§ **RECORDS PROVIDED**
────
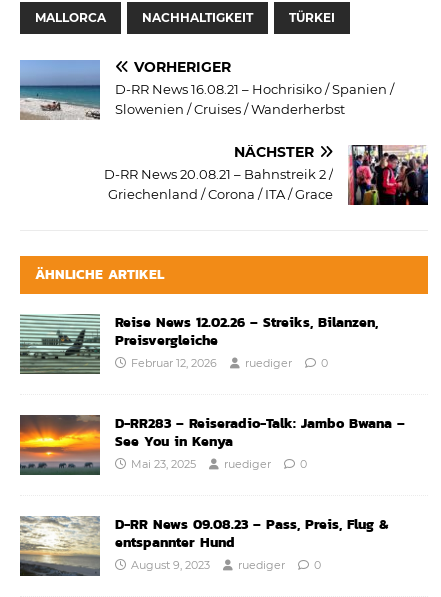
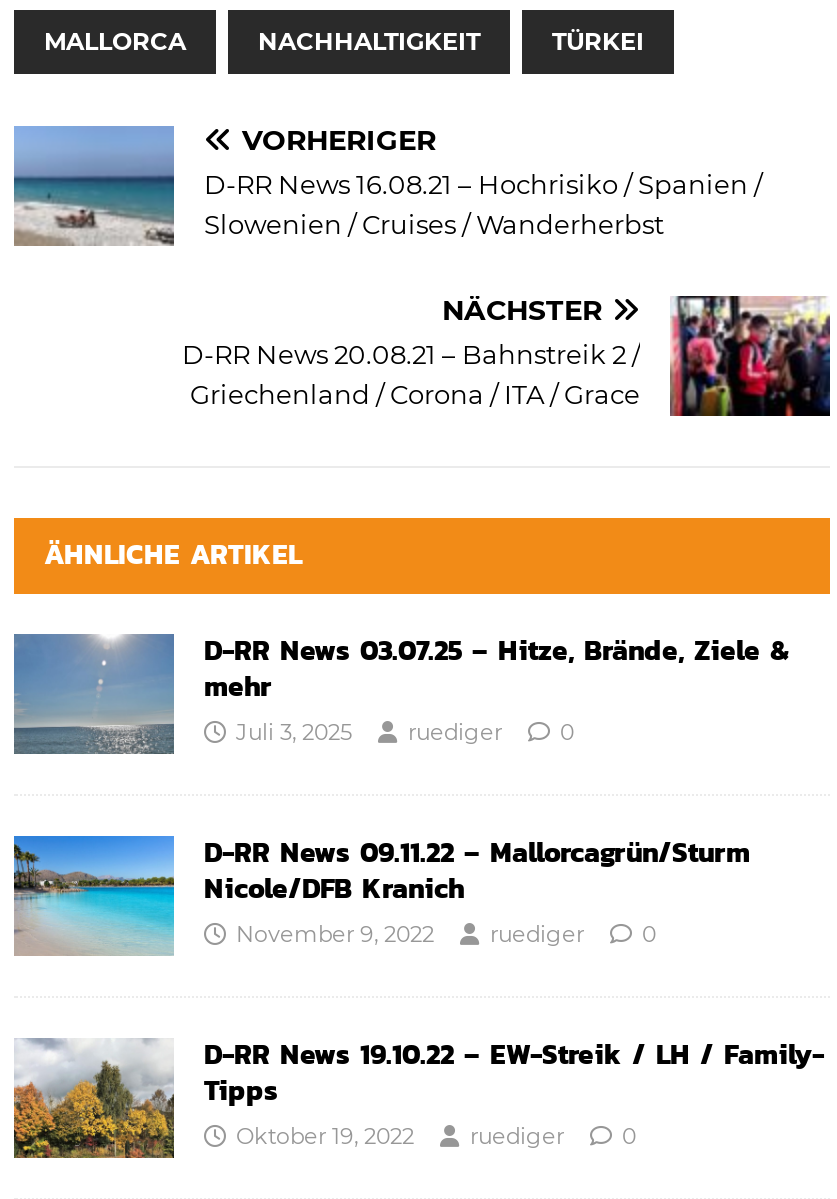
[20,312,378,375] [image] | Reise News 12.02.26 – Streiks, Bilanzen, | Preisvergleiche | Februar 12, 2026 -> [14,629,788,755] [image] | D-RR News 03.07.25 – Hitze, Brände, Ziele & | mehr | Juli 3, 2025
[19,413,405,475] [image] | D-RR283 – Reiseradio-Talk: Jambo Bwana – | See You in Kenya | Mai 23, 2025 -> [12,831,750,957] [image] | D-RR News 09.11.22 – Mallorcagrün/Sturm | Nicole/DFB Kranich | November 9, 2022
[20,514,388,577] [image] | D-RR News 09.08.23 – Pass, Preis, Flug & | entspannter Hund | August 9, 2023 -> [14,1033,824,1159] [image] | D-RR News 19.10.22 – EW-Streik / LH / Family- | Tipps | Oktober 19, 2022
────
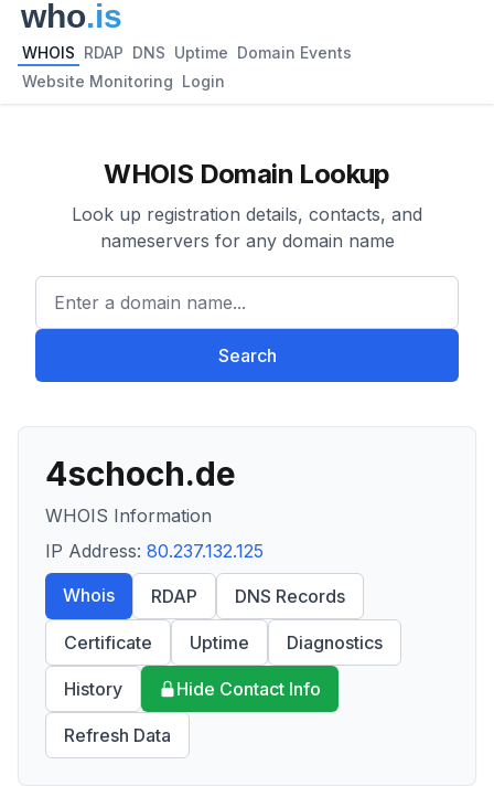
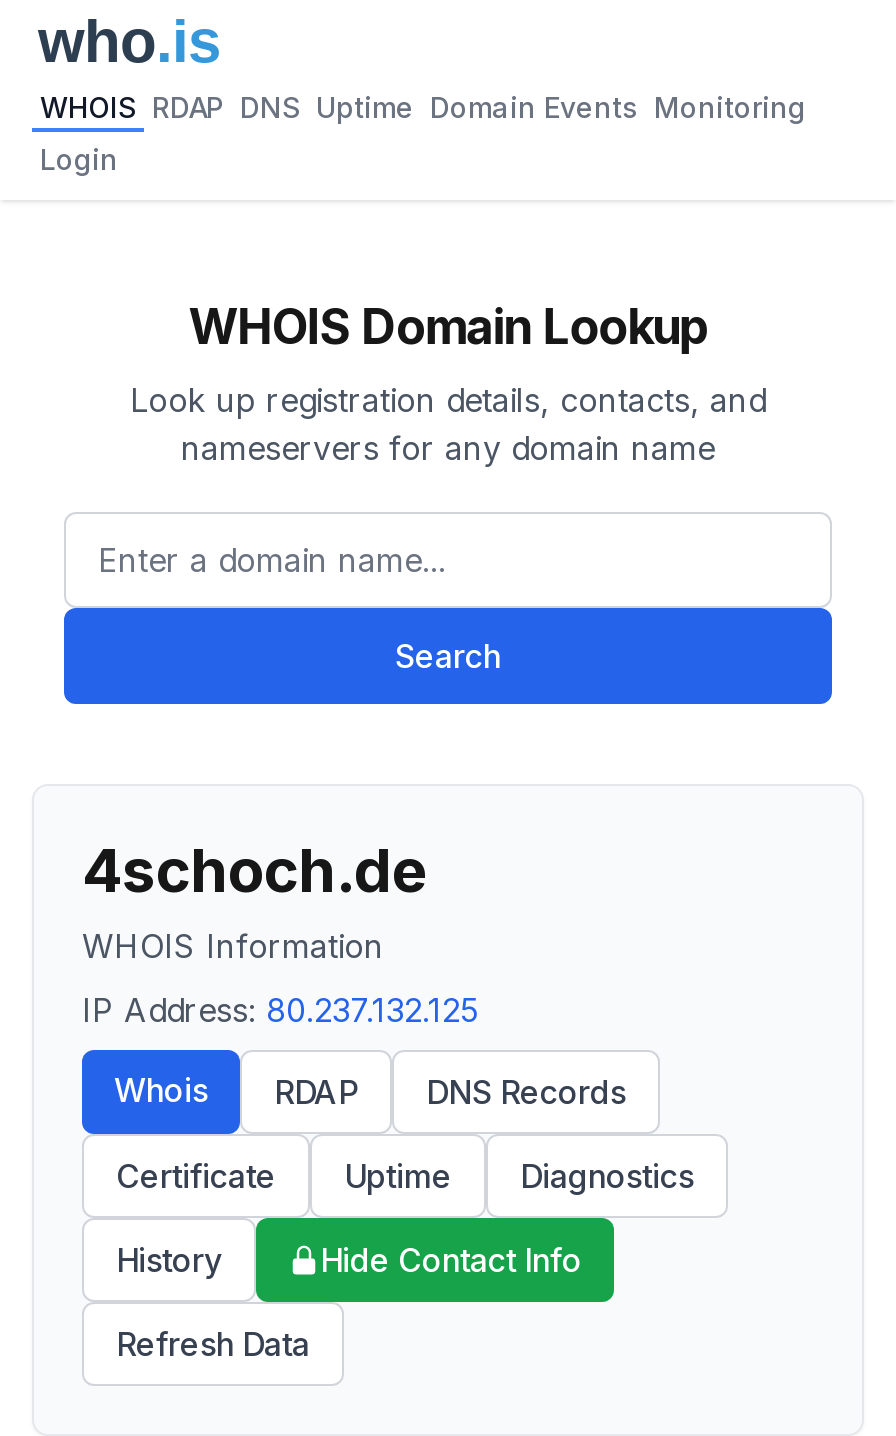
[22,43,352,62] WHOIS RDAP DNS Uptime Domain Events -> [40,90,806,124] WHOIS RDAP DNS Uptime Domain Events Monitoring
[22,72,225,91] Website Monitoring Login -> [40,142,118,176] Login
────
§ **WHAT THIS TASK INVOLVES**
Above are the records. Copy the lines beginning at the one that has "[22,43,352,62] WHOIS RDAP" and ending with the one that has "[22,72,225,91] Website Monitoring", unchanged.

§ **THE ANSWER**
[22,43,352,62] WHOIS RDAP DNS Uptime Domain Events -> [40,90,806,124] WHOIS RDAP DNS Uptime Domain Events Monitoring
[22,72,225,91] Website Monitoring Login -> [40,142,118,176] Login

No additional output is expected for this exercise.